-- Supplied records follows --

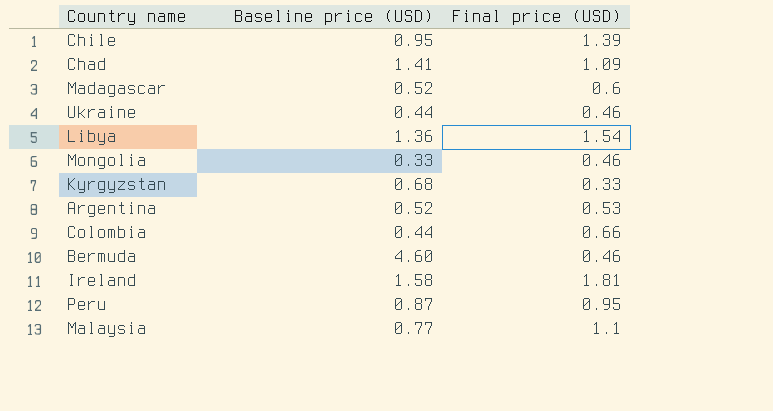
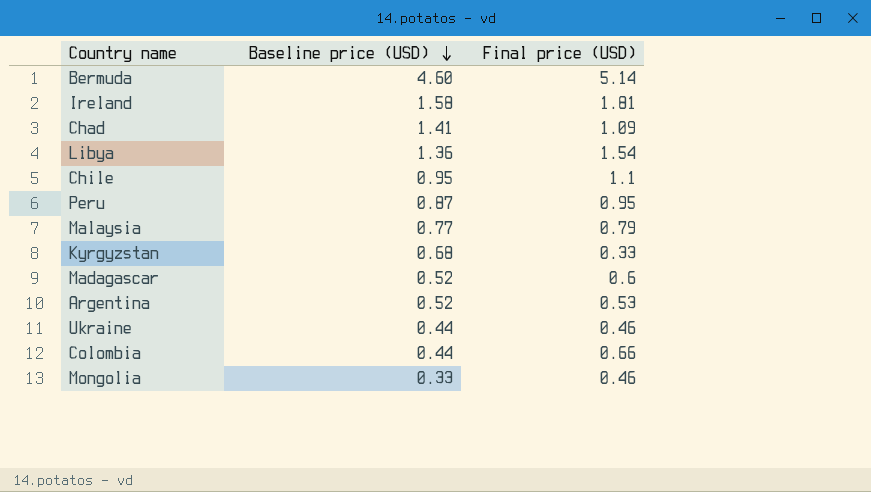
row order: none -> Baseline price (USD) descending
Bermuda | Final price (USD): 0.46 -> 5.14
Chile | Final price (USD): 1.39 -> 1.1
Malaysia | Final price (USD): 1.1 -> 0.79

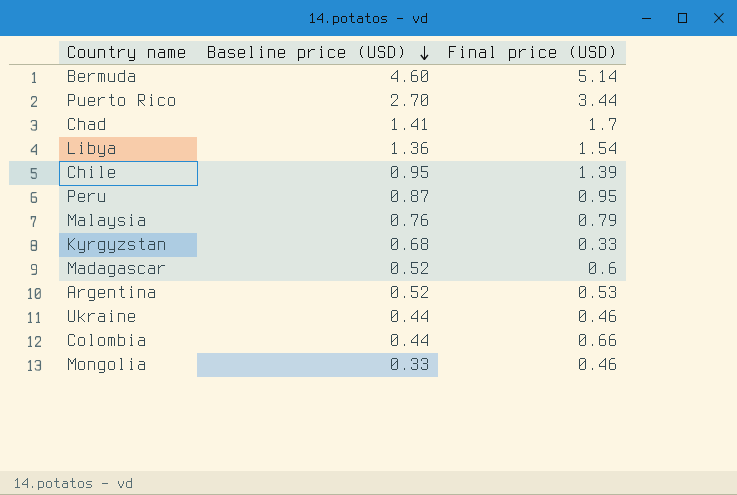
row Ireland: 1.58 | 1.81 -> none
row Puerto Rico: none -> 2.70 | 3.44
Chad | Final price (USD): 1.09 -> 1.7
Chile | Final price (USD): 1.1 -> 1.39
Malaysia | Baseline price (USD): 0.77 -> 0.76

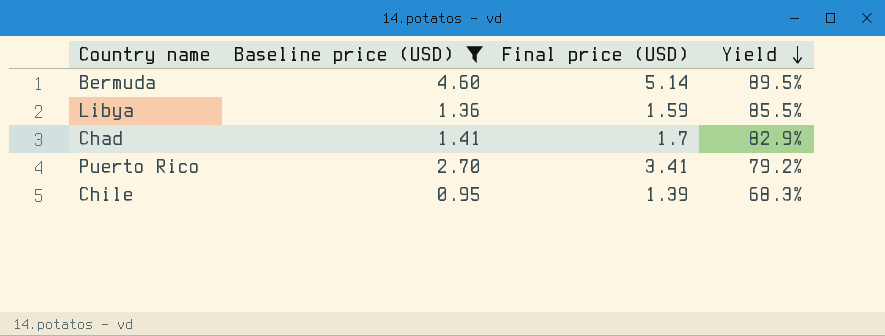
filter: none -> Baseline price (USD) >= 0.95
row order: Baseline price (USD) descending -> Yield descending
column Yield | formula: none -> [Baseline price (USD)] / [Final price (USD)]
Libya | Final price (USD): 1.54 -> 1.59
Puerto Rico | Final price (USD): 3.44 -> 3.41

-- Supplied records concluded --

> _Exercise details_
Pictures aside, transcribe exactly the lines from the line containing "Malaysia | Baseline price (USD): 0.77 -> 0.76" through the final line of the material above.

> _The completed task_
Malaysia | Baseline price (USD): 0.77 -> 0.76

filter: none -> Baseline price (USD) >= 0.95
row order: Baseline price (USD) descending -> Yield descending
column Yield | formula: none -> [Baseline price (USD)] / [Final price (USD)]
Libya | Final price (USD): 1.54 -> 1.59
Puerto Rico | Final price (USD): 3.44 -> 3.41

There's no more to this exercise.